## [WORK TASK]
Return, from the listing that follows, each line containing the word "hcell".

## [DATASET RECORDS]
_ _ _

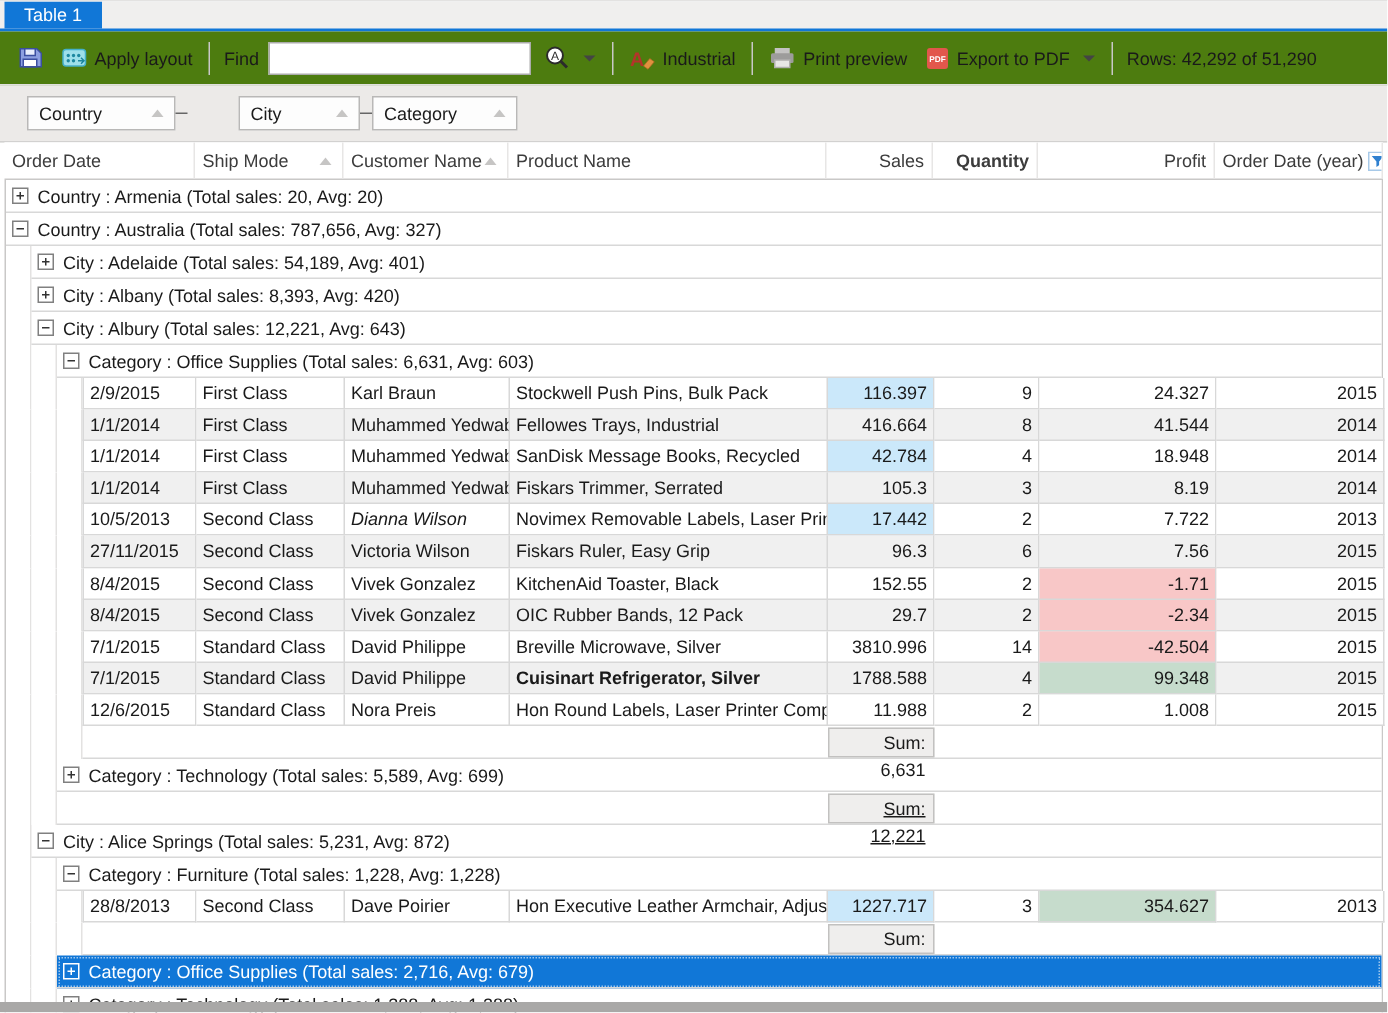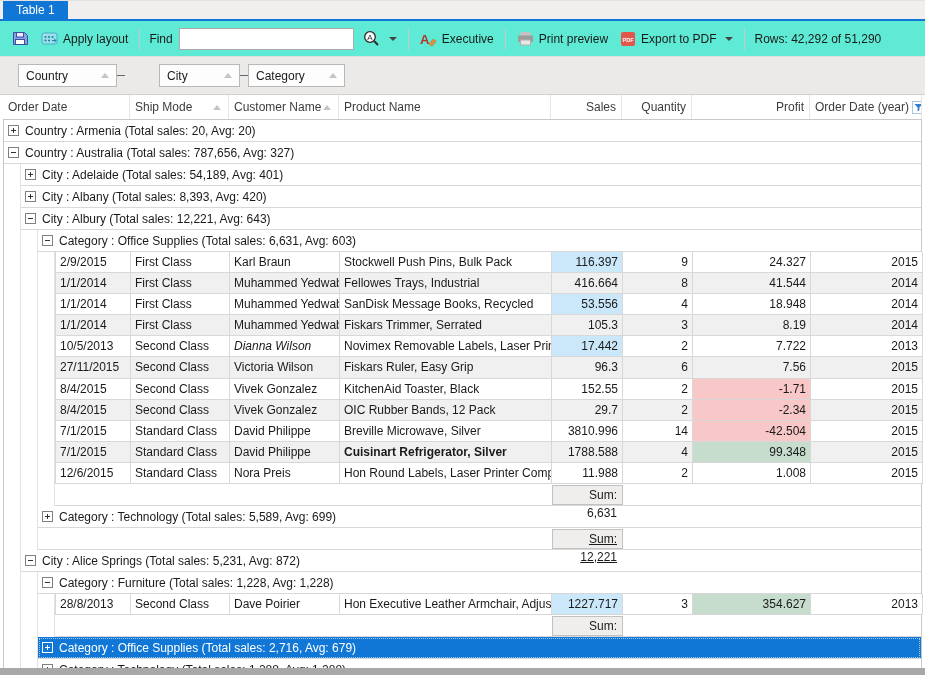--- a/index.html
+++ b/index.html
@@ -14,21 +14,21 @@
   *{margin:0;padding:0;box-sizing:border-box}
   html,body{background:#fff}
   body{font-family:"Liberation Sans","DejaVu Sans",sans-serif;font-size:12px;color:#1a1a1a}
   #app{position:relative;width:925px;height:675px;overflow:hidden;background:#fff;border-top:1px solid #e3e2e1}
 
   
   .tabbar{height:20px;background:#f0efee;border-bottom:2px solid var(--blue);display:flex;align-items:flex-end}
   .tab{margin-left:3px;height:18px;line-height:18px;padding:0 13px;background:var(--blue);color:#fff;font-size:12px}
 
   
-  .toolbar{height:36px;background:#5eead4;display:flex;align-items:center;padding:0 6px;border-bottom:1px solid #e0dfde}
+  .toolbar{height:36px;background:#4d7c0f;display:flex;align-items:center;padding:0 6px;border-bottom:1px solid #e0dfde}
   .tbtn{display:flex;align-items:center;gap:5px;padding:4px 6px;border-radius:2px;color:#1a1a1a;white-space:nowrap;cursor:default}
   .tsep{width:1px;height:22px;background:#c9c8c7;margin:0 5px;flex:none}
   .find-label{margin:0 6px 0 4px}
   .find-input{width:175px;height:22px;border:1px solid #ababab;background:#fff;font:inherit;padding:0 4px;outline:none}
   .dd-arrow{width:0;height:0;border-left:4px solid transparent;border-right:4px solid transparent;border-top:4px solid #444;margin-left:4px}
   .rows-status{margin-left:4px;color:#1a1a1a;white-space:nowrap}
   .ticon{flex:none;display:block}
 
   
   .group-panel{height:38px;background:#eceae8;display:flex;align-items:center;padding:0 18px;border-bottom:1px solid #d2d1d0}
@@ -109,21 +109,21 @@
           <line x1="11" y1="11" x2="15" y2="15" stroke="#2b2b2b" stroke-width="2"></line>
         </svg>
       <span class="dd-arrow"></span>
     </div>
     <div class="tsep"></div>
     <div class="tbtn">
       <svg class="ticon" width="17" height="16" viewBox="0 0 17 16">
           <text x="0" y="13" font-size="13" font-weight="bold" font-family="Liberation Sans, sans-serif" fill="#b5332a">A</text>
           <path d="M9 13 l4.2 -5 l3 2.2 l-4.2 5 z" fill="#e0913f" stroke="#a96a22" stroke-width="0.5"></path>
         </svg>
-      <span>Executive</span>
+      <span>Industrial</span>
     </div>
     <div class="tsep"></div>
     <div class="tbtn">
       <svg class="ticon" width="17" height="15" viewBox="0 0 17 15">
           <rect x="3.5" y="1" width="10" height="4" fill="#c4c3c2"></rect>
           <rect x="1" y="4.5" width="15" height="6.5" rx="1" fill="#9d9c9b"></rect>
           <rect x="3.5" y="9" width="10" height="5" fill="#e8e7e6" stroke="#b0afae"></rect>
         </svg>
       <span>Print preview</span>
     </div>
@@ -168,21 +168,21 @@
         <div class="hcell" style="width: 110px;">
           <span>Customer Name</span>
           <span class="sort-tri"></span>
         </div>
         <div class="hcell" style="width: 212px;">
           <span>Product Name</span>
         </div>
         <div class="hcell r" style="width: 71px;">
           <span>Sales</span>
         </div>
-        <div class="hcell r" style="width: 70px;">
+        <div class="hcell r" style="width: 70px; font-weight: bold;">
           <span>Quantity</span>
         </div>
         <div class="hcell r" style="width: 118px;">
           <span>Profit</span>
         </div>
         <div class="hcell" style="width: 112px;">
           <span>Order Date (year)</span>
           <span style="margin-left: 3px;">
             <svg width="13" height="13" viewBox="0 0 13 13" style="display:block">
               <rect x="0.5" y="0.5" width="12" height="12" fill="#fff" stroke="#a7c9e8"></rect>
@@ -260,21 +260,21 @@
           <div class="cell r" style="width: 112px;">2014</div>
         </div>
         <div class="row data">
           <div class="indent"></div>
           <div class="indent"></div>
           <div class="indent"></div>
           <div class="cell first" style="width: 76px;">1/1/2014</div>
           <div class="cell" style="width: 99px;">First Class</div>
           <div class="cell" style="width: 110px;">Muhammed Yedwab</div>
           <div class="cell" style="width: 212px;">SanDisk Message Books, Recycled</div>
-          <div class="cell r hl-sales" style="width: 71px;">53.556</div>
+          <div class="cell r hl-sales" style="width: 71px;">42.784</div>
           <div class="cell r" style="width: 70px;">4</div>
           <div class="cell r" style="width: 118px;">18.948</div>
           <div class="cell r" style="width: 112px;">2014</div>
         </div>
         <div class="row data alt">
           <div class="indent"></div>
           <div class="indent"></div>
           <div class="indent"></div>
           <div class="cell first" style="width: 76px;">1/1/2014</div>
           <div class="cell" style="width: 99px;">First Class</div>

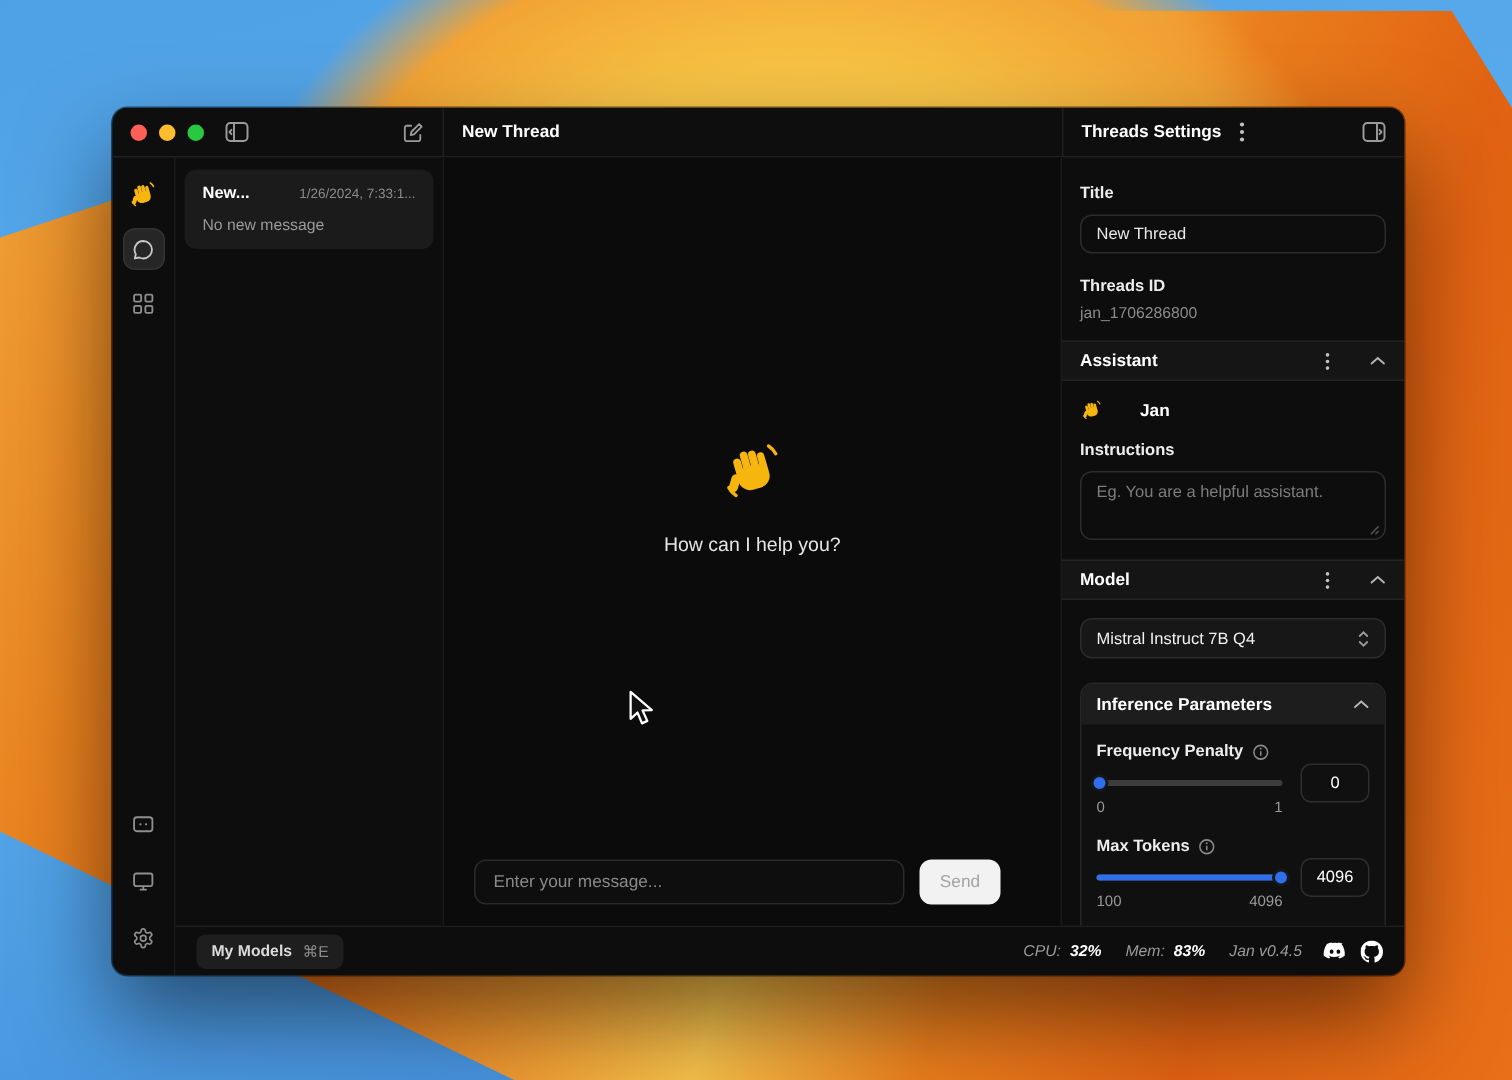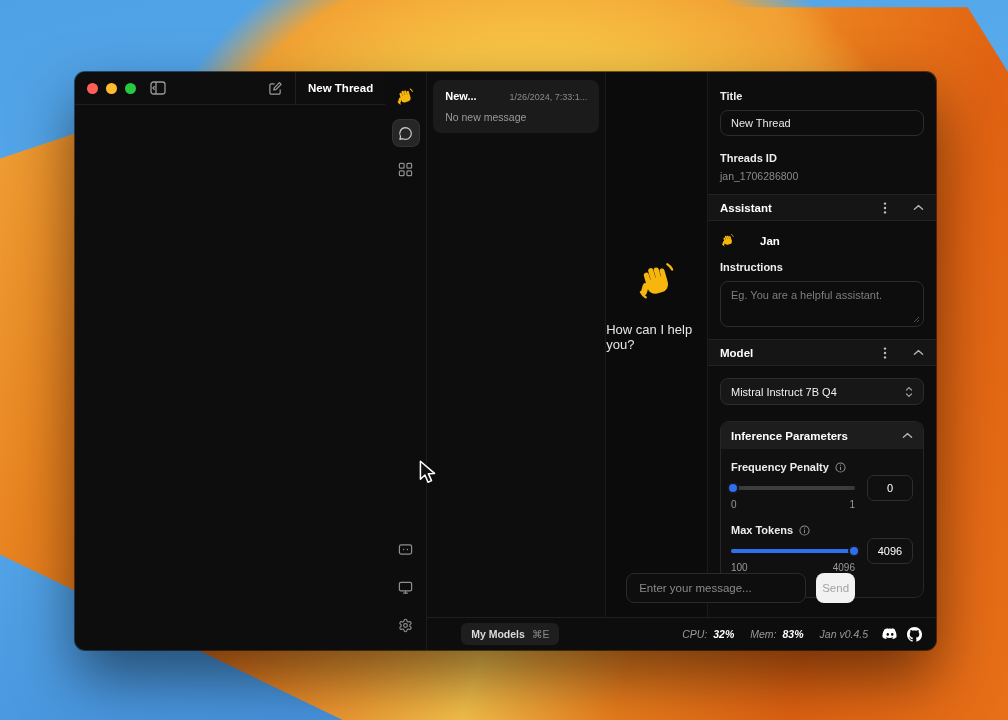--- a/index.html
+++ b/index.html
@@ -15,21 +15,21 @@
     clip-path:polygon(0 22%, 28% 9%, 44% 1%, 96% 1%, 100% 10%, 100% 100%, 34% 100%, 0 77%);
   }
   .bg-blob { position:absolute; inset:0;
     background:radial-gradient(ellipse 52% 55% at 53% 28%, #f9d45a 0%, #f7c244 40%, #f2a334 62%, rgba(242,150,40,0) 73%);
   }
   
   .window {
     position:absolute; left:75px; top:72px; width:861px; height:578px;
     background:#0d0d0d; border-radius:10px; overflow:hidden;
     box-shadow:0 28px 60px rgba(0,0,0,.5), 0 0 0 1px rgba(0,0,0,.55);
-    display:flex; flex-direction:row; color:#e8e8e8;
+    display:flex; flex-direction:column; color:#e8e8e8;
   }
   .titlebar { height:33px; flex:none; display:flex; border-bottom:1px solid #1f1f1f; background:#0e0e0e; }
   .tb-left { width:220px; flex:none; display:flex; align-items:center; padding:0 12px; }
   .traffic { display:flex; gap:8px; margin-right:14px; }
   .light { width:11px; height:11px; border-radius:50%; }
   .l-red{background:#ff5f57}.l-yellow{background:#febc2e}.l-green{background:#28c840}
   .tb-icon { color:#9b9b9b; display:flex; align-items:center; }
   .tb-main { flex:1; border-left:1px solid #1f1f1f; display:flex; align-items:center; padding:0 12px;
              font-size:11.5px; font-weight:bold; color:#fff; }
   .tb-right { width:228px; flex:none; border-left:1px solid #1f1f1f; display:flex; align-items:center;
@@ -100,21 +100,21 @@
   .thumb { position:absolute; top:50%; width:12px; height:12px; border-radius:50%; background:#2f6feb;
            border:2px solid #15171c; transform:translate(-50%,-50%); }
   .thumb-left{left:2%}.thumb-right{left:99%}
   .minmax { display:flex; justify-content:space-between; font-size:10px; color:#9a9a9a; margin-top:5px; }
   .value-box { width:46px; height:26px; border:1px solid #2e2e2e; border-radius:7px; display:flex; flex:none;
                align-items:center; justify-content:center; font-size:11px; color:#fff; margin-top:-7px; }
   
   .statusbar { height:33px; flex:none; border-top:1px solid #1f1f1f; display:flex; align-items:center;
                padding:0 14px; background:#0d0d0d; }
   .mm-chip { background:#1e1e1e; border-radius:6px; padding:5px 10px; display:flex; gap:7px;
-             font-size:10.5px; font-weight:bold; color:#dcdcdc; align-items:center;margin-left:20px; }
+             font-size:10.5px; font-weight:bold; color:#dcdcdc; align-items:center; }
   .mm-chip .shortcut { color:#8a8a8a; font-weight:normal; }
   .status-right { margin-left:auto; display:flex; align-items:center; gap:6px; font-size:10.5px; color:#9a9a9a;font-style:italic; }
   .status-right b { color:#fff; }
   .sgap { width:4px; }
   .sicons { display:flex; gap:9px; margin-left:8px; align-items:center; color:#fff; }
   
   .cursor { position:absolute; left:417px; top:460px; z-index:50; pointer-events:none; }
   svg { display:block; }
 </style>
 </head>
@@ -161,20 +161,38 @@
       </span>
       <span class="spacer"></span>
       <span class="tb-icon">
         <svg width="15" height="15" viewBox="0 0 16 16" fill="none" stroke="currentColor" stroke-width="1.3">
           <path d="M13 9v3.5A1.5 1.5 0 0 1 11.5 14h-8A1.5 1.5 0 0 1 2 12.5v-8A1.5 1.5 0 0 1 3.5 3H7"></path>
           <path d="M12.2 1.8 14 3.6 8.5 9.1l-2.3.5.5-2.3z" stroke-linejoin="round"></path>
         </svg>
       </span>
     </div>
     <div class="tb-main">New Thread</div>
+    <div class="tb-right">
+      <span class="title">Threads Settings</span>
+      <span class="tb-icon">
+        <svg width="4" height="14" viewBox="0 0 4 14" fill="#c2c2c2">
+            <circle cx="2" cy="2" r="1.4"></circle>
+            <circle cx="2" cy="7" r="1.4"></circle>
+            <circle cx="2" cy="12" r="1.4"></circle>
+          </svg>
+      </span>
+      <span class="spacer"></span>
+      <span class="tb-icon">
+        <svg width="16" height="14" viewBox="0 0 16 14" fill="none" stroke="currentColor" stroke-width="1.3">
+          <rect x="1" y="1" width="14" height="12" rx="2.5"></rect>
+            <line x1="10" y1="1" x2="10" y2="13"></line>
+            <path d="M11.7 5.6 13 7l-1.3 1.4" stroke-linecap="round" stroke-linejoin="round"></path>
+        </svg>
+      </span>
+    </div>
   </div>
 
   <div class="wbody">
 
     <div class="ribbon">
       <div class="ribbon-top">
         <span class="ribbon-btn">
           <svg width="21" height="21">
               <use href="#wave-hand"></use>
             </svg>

_ _ _

## [RESULT BELOW]
         <div class="hcell" style="width: 110px;">
         <div class="hcell" style="width: 212px;">
         <div class="hcell r" style="width: 71px;">
-        <div class="hcell r" style="width: 70px;">
+        <div class="hcell r" style="width: 70px; font-weight: bold;">
         <div class="hcell r" style="width: 118px;">
         <div class="hcell" style="width: 112px;">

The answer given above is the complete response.